I think when you want to sort on both fields of date1 and date2, you should have both of them in the ORDER BY part, like this:

SELECT *
FROM aTable
ORDER BY 
    CASE WHEN date1 < date2 THEN date1 
    ELSE date2 END, 
    CASE WHEN date1 < date2 THEN date2 
    ELSE date1 END

Result can be like this:

date1      | date2      
-----------+------------
2015-04-25 | 2015-04-21
2015-04-26 | 2015-04-21
2015-04-25 | 2015-04-22
2015-04-22 | 2015-04-26

To have a prefect result with Null values use:

SELECT *
FROM aTable
ORDER BY 
    CASE 
        WHEN date1 IS NULL THEN NULL
        WHEN date1 < date2 THEN date1 
    ELSE date2 END 
    ,CASE 
        WHEN date2 IS NULL THEN date1
        WHEN date1 IS NULL THEN date2
        WHEN date1 < date2 THEN date2 
    ELSE date1 END

Results will be like this:

date1      | date2      
-----------+------------
NULL       | NULL
NULL       | 2015-04-22
2015-04-26 | NULL
2015-04-25 | 2015-04-21
2015-04-26 | 2015-04-21
2015-04-25 | 2015-04-22

There's an another option. You can calculate the result column by needed logic and cover the select by external one with ordering by your column.
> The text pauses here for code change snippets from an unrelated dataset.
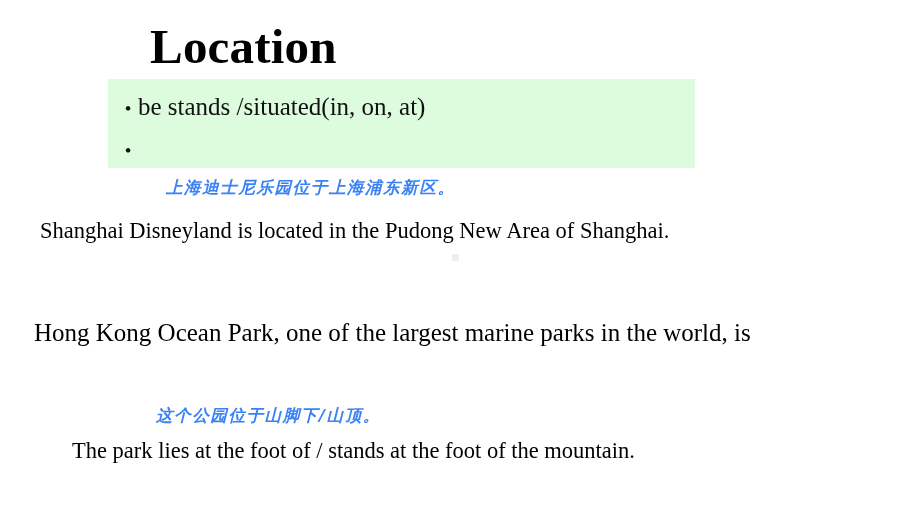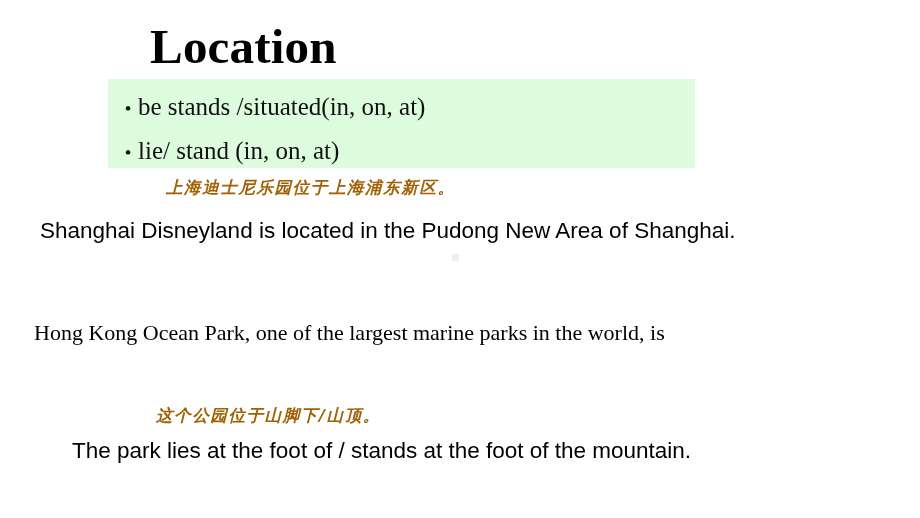--- a/index.html
+++ b/index.html
@@ -134,7 +134,6 @@
 
     <div class="bullet-line">
       <span class="bullet-dot">•</span>
-      <span class="bullet-text">lie/ stand (in, on, at)</span>
     </div>
 
   </div>

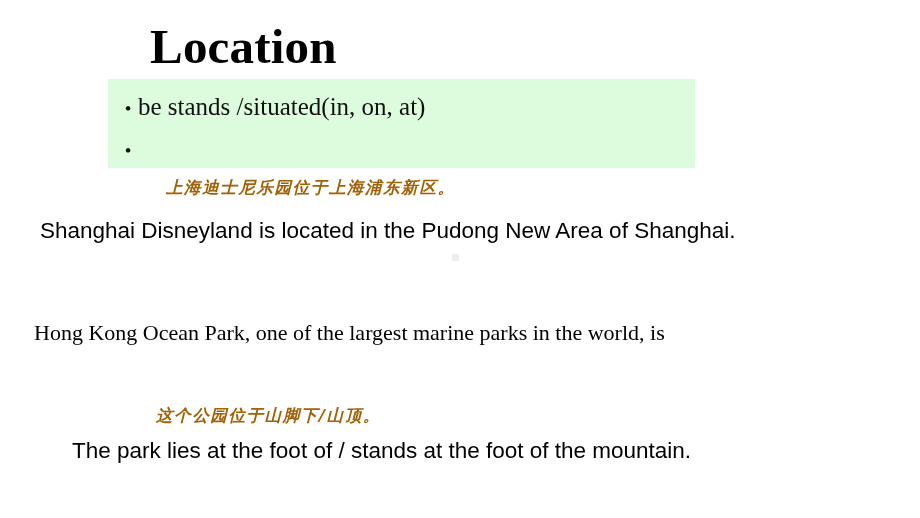--- a/index.html
+++ b/index.html
@@ -78,7 +78,7 @@
     font-size: 16.5px;
     line-height: 24px;
     letter-spacing: 1.6px;
-    color: #a16207;
+    color: #3b82f6;
     white-space: nowrap;
   }
   .en-line {

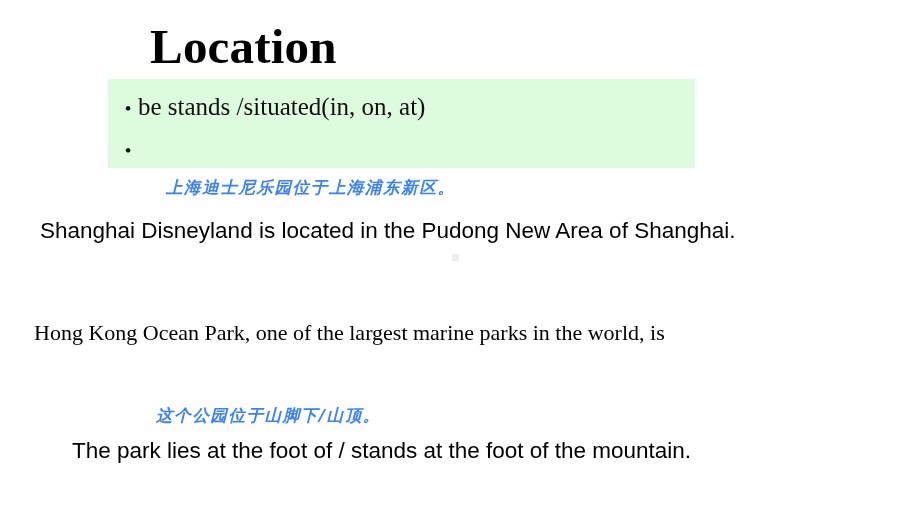--- a/index.html
+++ b/index.html
@@ -83,7 +83,7 @@
   }
   .en-line {
     position: absolute;
-    font-family: Liberation Sans, sans-serif;
+    font-family: Liberation Serif, serif;
     font-size: 22.5px;
     line-height: 33px;
     color: #000000;

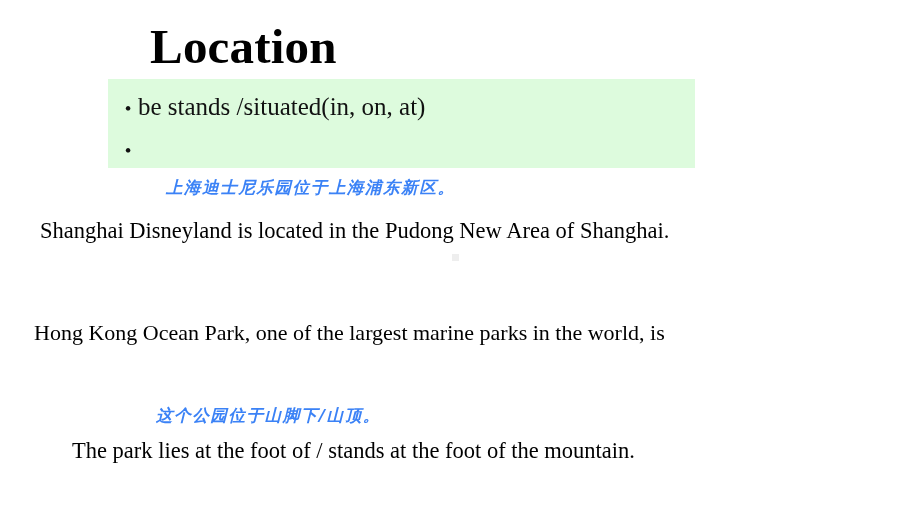--- a/index.html
+++ b/index.html
@@ -92,7 +92,7 @@
   .en-para {
     position: absolute;
     font-family: "Liberation Serif", "DejaVu Serif", serif;
-    font-size: 22px;
+    font-size: 25px;
     line-height: 34px;
     color: #000000;
   }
In this case the code will be the following:

select ID, x.Date1, x.Date2
from
(
    select
        ID,
        Date1,
        Date2, 
        SortColumn = case when Date1 < Date2 then Date1 else Date2 end
    from YourTable
) x
order by x.SortColumn

The benefit of this solution is that you can add necessary filtering queries (in the inner select) and still the indexes will be useful.

I would order the rows by this rules:

1. when both null
2. when date1 is null
3. when date 2 is null
4. min(date1, date2)

To do this a nested case will be simple and efficient (unless the table is very large) according to this post.

SELECT ID, Date1, Date2
FROM YourTable
ORDER BY 
CASE 
  WHEN Date1 IS NULL AND Date2 IS NULL THEN 0
  WHEN Date1 IS NULL THEN 1
  WHEN Date2 IS NULL THEN 2
  ELSE 3 END,
CASE 
  WHEN Date1 < Date2 THEN Date1
  ELSE Date2
END

You can use min function in order by clause:

select * 
from [table] d
order by ( select min(q.t) from (
           select d.date1 t union select d.date2) q
         )

You can also use case statement in order by clause but as you know the result of comparing (> and <) any value (null or none null) with null is not true even if you have setted ansi_nulls to off. so for guaranteeing the sort you wanted, you need to handle nulls, as you know in case clause if the result of a when is true then further when statements are not evaluated so you can say:

select * from [table]
order by case 
           when date1 is null then date2
           when date2 is null then date1 
           when date1<date2 then date1 -- surely date1 and date2 are not null here
           else date2 
         end

Also here are some other solutions if your scenario be different maybe maybe you evaluate the result of comparing multiple columns(or a calculation) inside a separated field and finally order by that calculated field without using any condition inside your order by clause.

SELECT ID, Date1, Date2
FROM YourTable
ORDER BY (SELECT TOP(1) v FROM (VALUES (Date1), (Date2)) AS value(v) ORDER BY v)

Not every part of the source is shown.